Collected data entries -

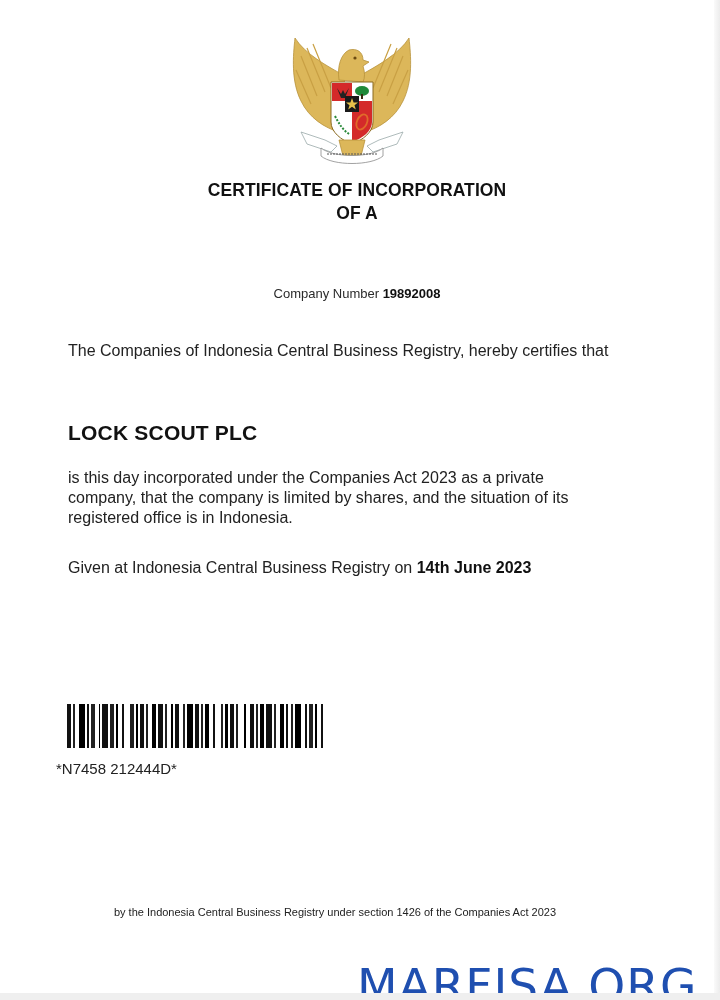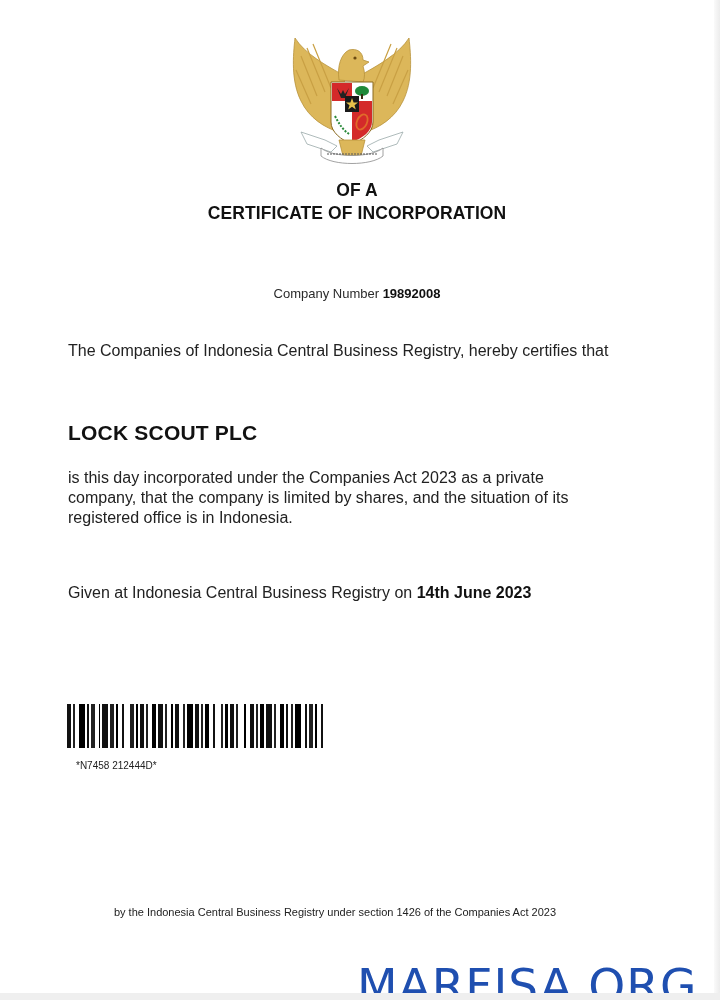--- a/index.html
+++ b/index.html
@@ -80,37 +80,37 @@
     .company-name {
       position: absolute;
       left: 68px;
       top: 421px;
       font-size: 21px;
       font-weight: bold;
       color: #111;
       letter-spacing: 0.2px;
     }
     .p2 { top: 468px; width: 545px; }
-    .p3 { top: 583px; }
+    .p3 { top: 558px; }
     .p3 b { color: #111; }
     .barcode {
       position: absolute;
       left: 67px;
       top: 704px;
       width: 262px;
       height: 44px;
       display: flex;
       align-items: stretch;
     }
     .barcode span { display: block; height: 100%; }
     .barcode-text {
       position: absolute;
-      left: 76px;
+      left: 56px;
       top: 760px;
-      font-size: 10px;
+      font-size: 15px;
       color: #222;
     }
     .footer {
       position: absolute;
       left: 0;
       width: 670px;
       top: 905px;
       text-align: center;
       font-size: 11px;
       line-height: 14px;
@@ -180,22 +180,22 @@
 
     <path d="M52,104 L78,104 L74,120 L56,120 Z" fill="#dcb75a" stroke="#b8923a" stroke-width="0.8"></path>
 
     <path d="M14,96 L38,104 L50,110 L44,116 L20,108 Z" fill="#ffffff" stroke="#9aa" stroke-width="0.8"></path>
     <path d="M116,96 L92,104 L80,110 L86,116 L110,108 Z" fill="#ffffff" stroke="#9aa" stroke-width="0.8"></path>
     <path d="M34,112 C46,122 84,122 96,112 L96,120 C84,130 46,130 34,120 Z" fill="#ffffff" stroke="#8a8a8a" stroke-width="0.8"></path>
     <path d="M40,118 L90,118" stroke="#555" stroke-width="1" stroke-dasharray="2,1"></path>
   </svg>
 
   <div class="title">
+    <div>CERTIFICATE OF INCORPORATION</div>
     <div>OF A</div>
-    <div>CERTIFICATE OF INCORPORATION</div>
   </div>
 
   <div class="company-number">
     <span>Company Number</span>
     <b>19892008</b>
   </div>
 
   <div class="para p1">The Companies of Indonesia Central Business Registry, hereby certifies that</div>
 
   <div class="company-name">LOCK SCOUT PLC</div>

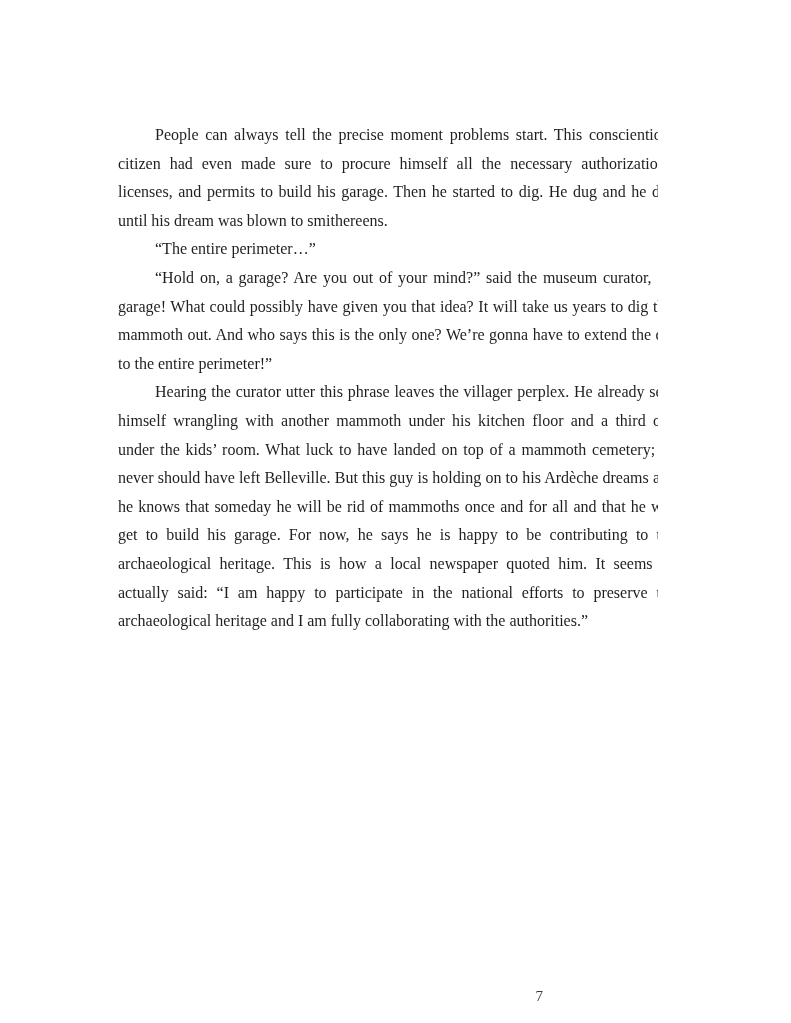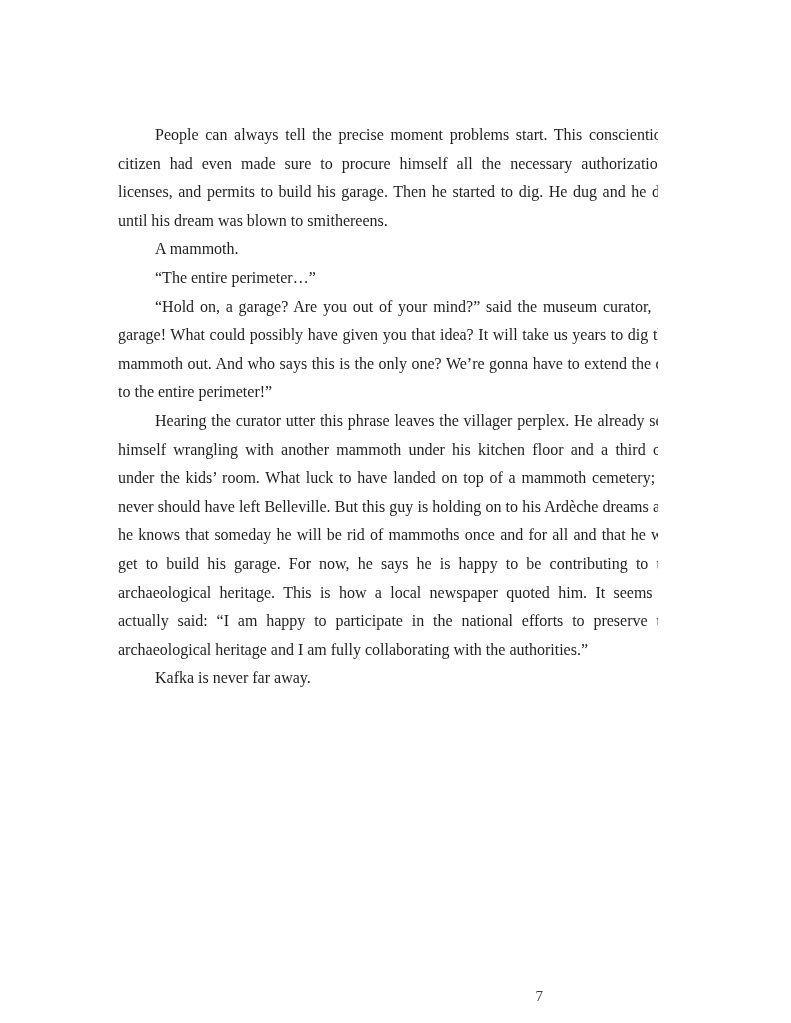--- a/index.html
+++ b/index.html
@@ -42,20 +42,18 @@
     line-height: 20px;
     color: #3b3b3b;
   }
 </style>
 </head>
 <body>
 
 <div class="page">
   <div class="text-block">
     <p>People can always tell the precise moment problems start. This conscientious citizen had even made sure to procure himself all the necessary authorizations, licenses, and permits to build his garage. Then he started to dig. He dug and he dug until his dream was blown to smithereens.</p>
-    <p>A mammoth.</p>
     <p>“The entire perimeter…”</p>
     <p>“Hold on, a garage? Are you out of your mind?” said the museum curator, “A garage! What could possibly have given you that idea? It will take us years to dig this mammoth out. And who says this is the only one? We’re gonna have to extend the dig to the entire perimeter!”</p>
     <p>Hearing the curator utter this phrase leaves the villager perplex. He already sees himself wrangling with another mammoth under his kitchen floor and a third one under the kids’ room. What luck to have landed on top of a mammoth cemetery; he never should have left Belleville. But this guy is holding on to his Ardèche dreams and he knows that someday he will be rid of mammoths once and for all and that he will get to build his garage. For now, he says he is happy to be contributing to the archaeological heritage. This is how a local newspaper quoted him. It seems he actually said: “I am happy to participate in the national efforts to preserve the archaeological heritage and I am fully collaborating with the authorities.”</p>
-    <p>Kafka is never far away.</p>
   </div>
   <div class="page-number">7</div>
 </div>
 
 </body></html>

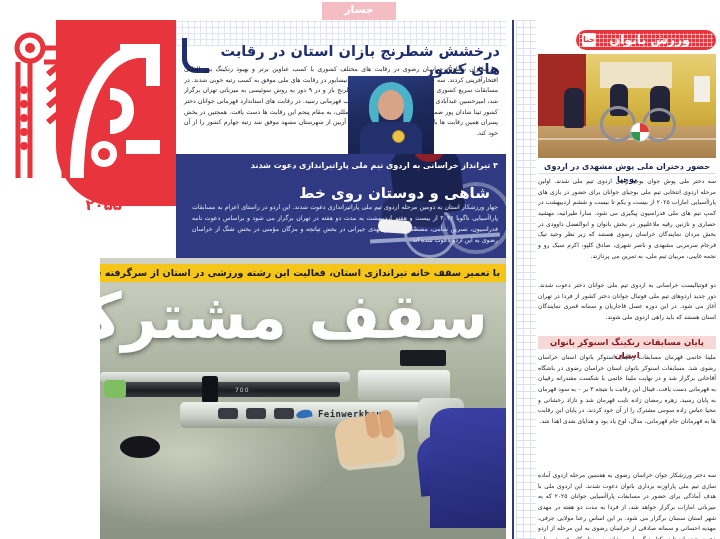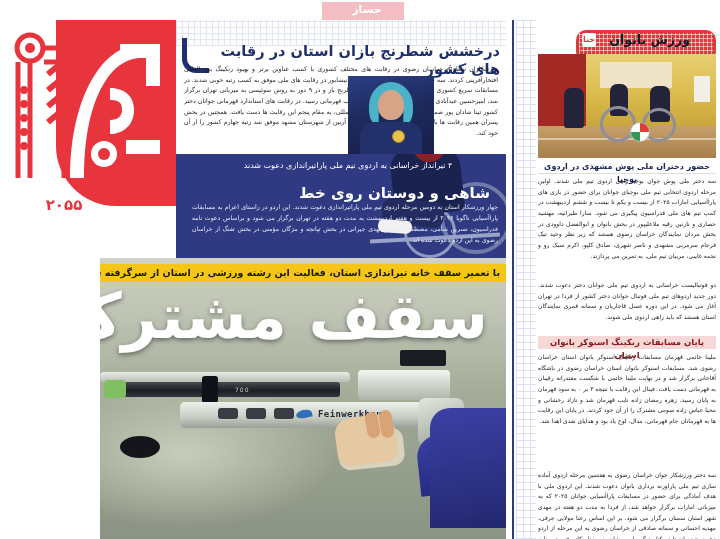--- a/index.html
+++ b/index.html
@@ -5,32 +5,32 @@
 <style>
   html,body{margin:0;padding:0;background:#ffffff;}
   body{width:720px;height:539px;overflow:hidden;
        font-family:"DejaVu Sans","Liberation Sans",sans-serif;}
   .page{position:relative;width:720px;height:539px;background:#fff;overflow:hidden;}
 
   
   .topbar{position:absolute;left:0;top:0;width:720px;height:20px;background:#ffffff;}
   .topwm{position:absolute;left:322px;top:2px;width:74px;height:18px;
          background:#f4b9c0;color:#ffffff;font-size:11px;font-weight:bold;
-         text-align:center;line-height:15px;letter-spacing:1px;opacity:.95;padding-left:8px;}
+         text-align:center;line-height:15px;letter-spacing:1px;opacity:.95;}
 
   
   .masthead{position:absolute;left:0;top:20px;width:176px;height:225px;
             background:#ffffff;overflow:hidden;}
   .mh-red{position:absolute;right:0;top:0;width:120px;height:186px;
           background:#e8343c;border-radius:0 0 0 60px;}
   .mh-fist{position:absolute;right:6px;top:8px;width:106px;height:170px;}
   .mh-logoart{position:absolute;left:6px;top:8px;width:78px;height:160px;}
   .mh-issue{position:absolute;left:6px;top:176px;width:116px;height:18px;
             color:#e8343c;font-size:15px;font-weight:bold;letter-spacing:5px;
-            direction:ltr;text-align:center;}
+            direction:ltr;text-align:right;}
   .datebox{position:absolute;left:4px;top:196px;width:108px;height:44px;
            background:#e8343c;color:#fff;}
   .datebox .dstripes{position:absolute;inset:0;
        background:repeating-linear-gradient(90deg,rgba(255,255,255,.10) 0 2px,transparent 2px 5px);}
   .db-day{position:absolute;right:4px;top:1px;font-size:11px;font-weight:bold;}
   .db-l1{position:absolute;right:4px;top:15px;font-size:5px;white-space:nowrap;}
   .db-l2{position:absolute;right:4px;top:22px;font-size:5px;white-space:nowrap;}
   .db-badge{position:absolute;left:5px;top:4px;width:15px;height:15px;border-radius:50%;
             background:#fff;color:#e8343c;font-size:6px;font-weight:bold;
             line-height:15px;text-align:center;}
@@ -63,21 +63,21 @@
           clip-path:polygon(0 0,100% 0,100% 100%,78% 100%,78% 42%,22% 42%,22% 100%,0 100%);}
   .art1 .ph-body{position:absolute;left:12px;top:46px;width:62px;height:34px;
           background:#22306b;border-radius:14px 14px 0 0;}
   .art1 .ph-medal{position:absolute;left:44px;top:54px;width:11px;height:11px;
           border-radius:50%;background:#e8c24a;border:1px solid #b58f1d;}
 
   
   .art2{position:absolute;left:176px;top:154px;width:330px;height:104px;
         background:#2f3a83;overflow:hidden;}
   .art2 .kick{position:absolute;right:8px;top:7px;width:300px;font-size:8px;
-        font-weight:normal;color:#ffffff;text-align:center;}
+        font-weight:bold;color:#ffffff;text-align:right;}
   .art2 h1{position:absolute;right:8px;top:22px;margin:8px;width:300px;
         font-size:15px;font-weight:bold;color:#ffffff;text-align:right;}
   .art2 p{position:absolute;right:8px;top:48px;margin:0;width:306px;
         font-size:6.2px;line-height:1.75;color:#e8eaf6;text-align:justify;}
   .art2 .photo{position:absolute;left:186px;top:0;width:144px;height:104px;
         overflow:hidden;}
   .art2 .pa-body{position:absolute;left:30px;top:-6px;width:70px;height:66px;
         background:#1a2350;border-radius:18px 22px 8px 8px;transform:rotate(-6deg);}
   .art2 .pa-head{position:absolute;left:52px;top:-16px;width:30px;height:24px;
         border-radius:50%;background:#8e1f28;}
@@ -154,26 +154,26 @@
   
   .sidebar{position:absolute;left:506px;top:20px;width:214px;height:519px;
         background:#ffffff;}
   .sb-rule{position:absolute;left:6px;top:0;width:2px;height:519px;background:#2f3a83;}
   .sb-dots{position:absolute;left:10px;top:0;width:20px;height:519px;
         background:repeating-linear-gradient(0deg,#c3c9e2 0 1px,transparent 1px 7px),
                    repeating-linear-gradient(90deg,#c3c9e2 0 1px,transparent 1px 7px);
         opacity:.55;}
   .sb-inner{position:absolute;left:32px;top:0;width:178px;height:519px;}
 
-  .sb-tag{position:absolute;right:0;top:10px;width:140px;height:32px;
+  .sb-tag{position:absolute;right:0;top:10px;width:140px;height:20px;
         background:#e8343c;border-radius:10px;}
   .sb-tag .tagdots{position:absolute;inset:3px;
         background:repeating-linear-gradient(90deg,rgba(255,255,255,.55) 0 1px,transparent 1px 4px),
                    repeating-linear-gradient(0deg,rgba(255,255,255,.55) 0 1px,transparent 1px 4px);}
-  .sb-tag .tagtxt{position:absolute;right:26px;top:2px;color:#0f172a;font-size:12.5px;
+  .sb-tag .tagtxt{position:absolute;right:26px;top:2px;color:#ffffff;font-size:12.5px;
         font-weight:bold;line-height:16px;}
   .sb-tag .tagicon{position:absolute;left:6px;top:3px;width:14px;height:14px;
         background:#fff;border-radius:3px;color:#e8343c;font-size:8px;
         text-align:center;line-height:14px;font-weight:bold;}
 
   .sb-photo{position:absolute;right:0;top:34px;width:178px;height:104px;
         background:#d8b64a;overflow:hidden;}
   .gym-wall{position:absolute;left:0;top:0;width:178px;height:72px;
         background:linear-gradient(180deg,#e7cf74 0%,#d9b949 62%,#caa63c 100%);}
   .gym-red{position:absolute;left:0;top:0;width:48px;height:72px;background:#a32a24;}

What is expected - Each line of the data that contains "tagtxt" belongs in the answer.

Answer to this problem -
-  .sb-tag .tagtxt{position:absolute;right:26px;top:2px;color:#0f172a;font-size:12.5px;
+  .sb-tag .tagtxt{position:absolute;right:26px;top:2px;color:#ffffff;font-size:12.5px;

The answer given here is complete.